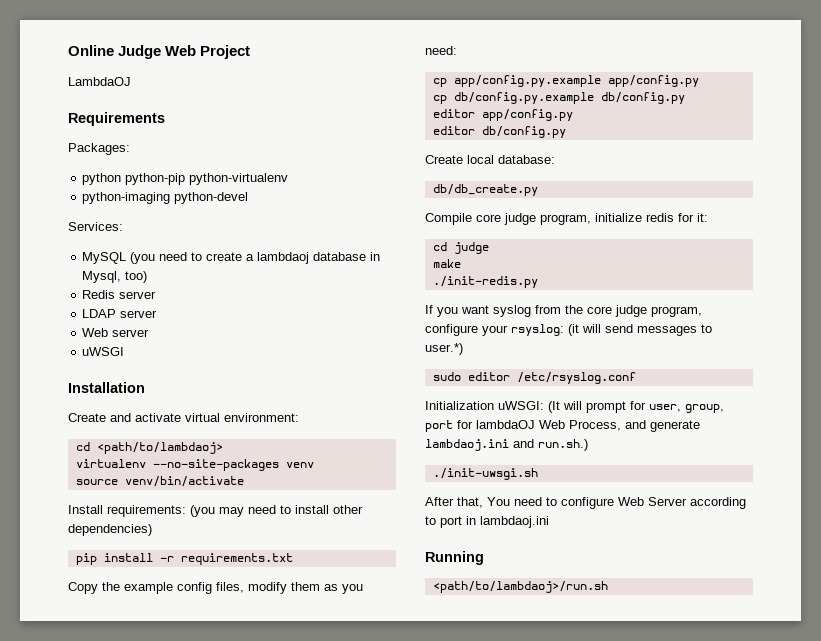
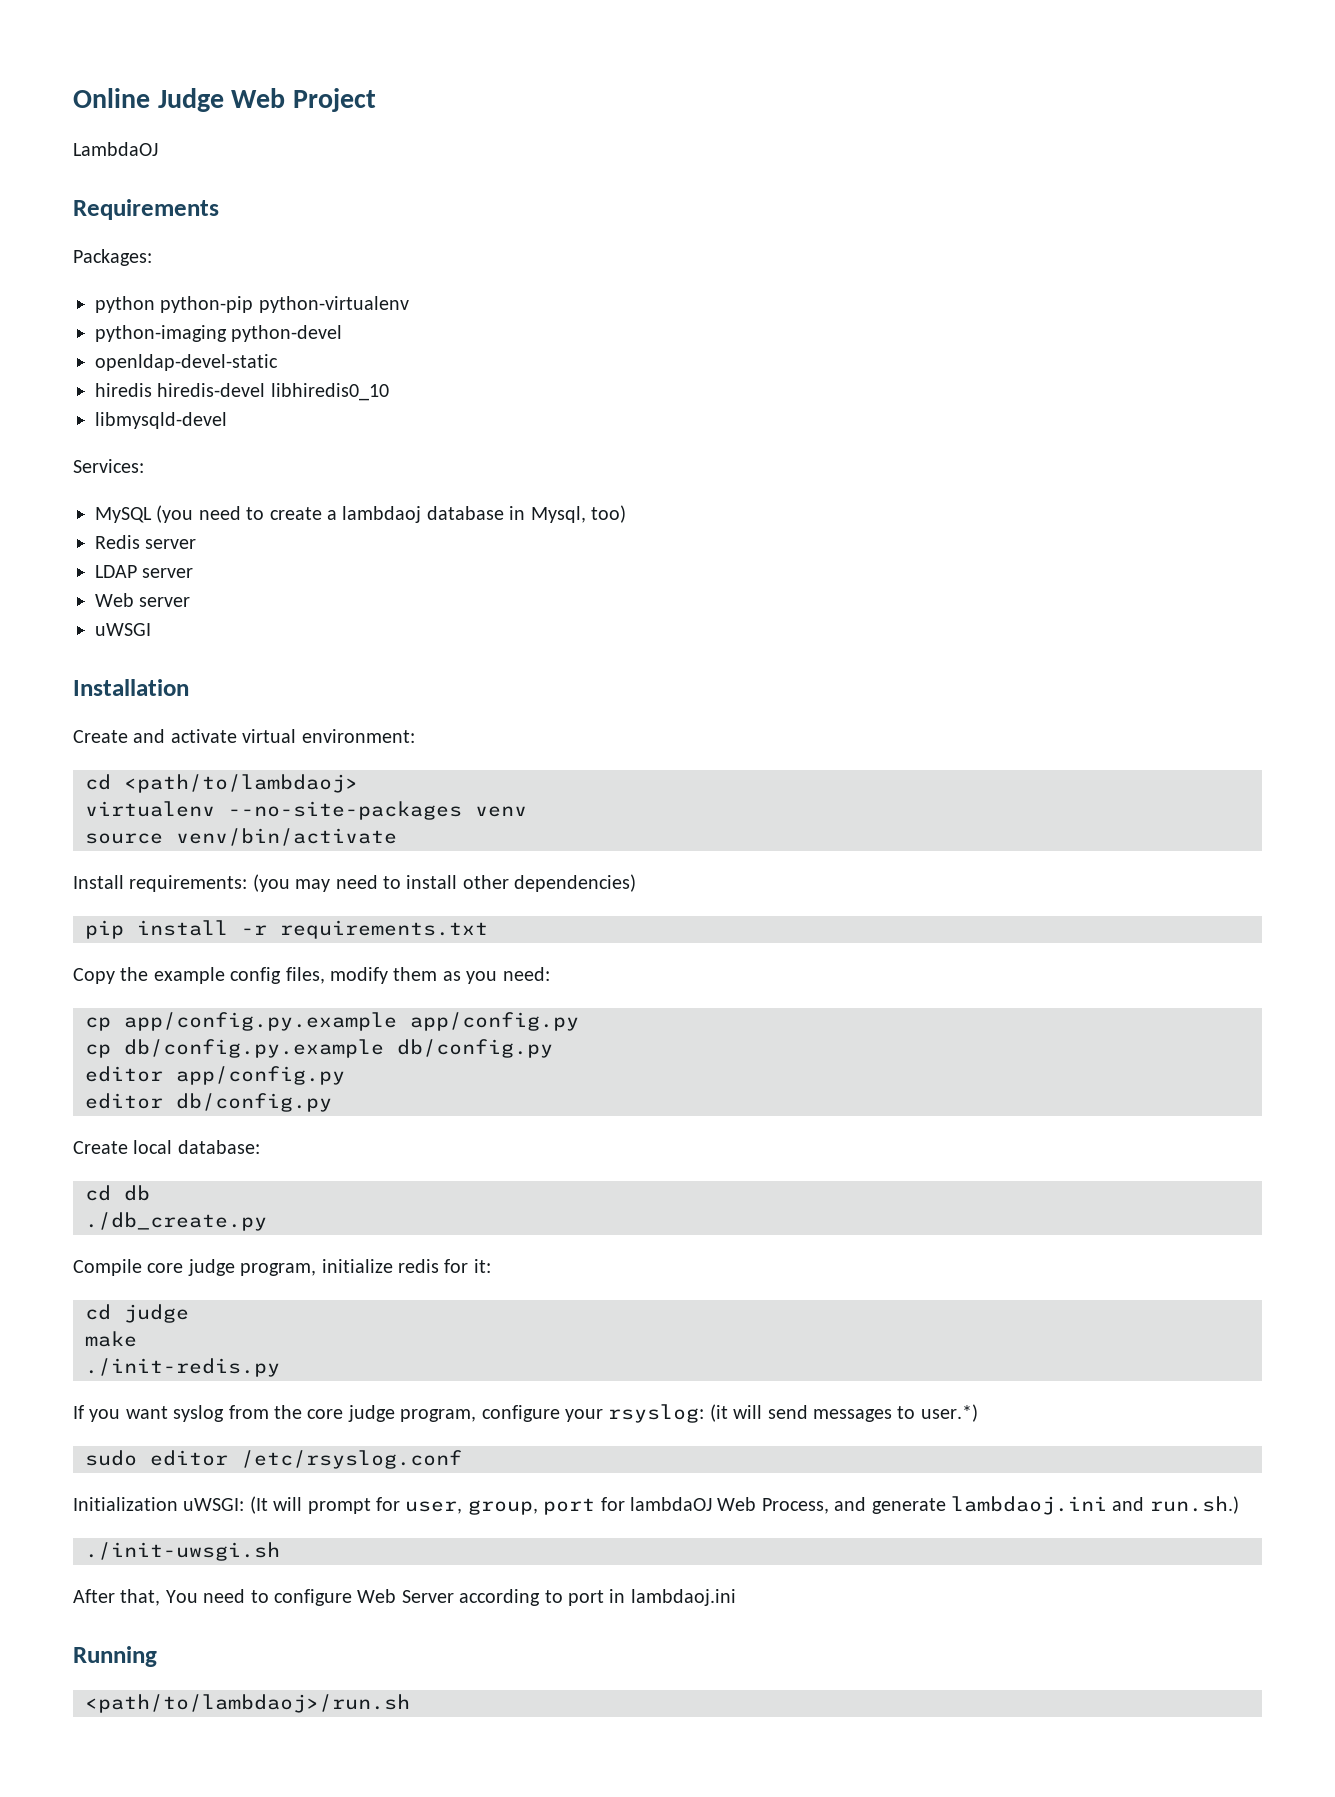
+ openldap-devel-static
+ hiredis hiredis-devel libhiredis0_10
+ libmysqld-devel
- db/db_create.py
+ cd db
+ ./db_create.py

### What you have to do
Repeat the listing word for word. Leave images out.

### Your solution
+ openldap-devel-static
+ hiredis hiredis-devel libhiredis0_10
+ libmysqld-devel
- db/db_create.py
+ cd db
+ ./db_create.py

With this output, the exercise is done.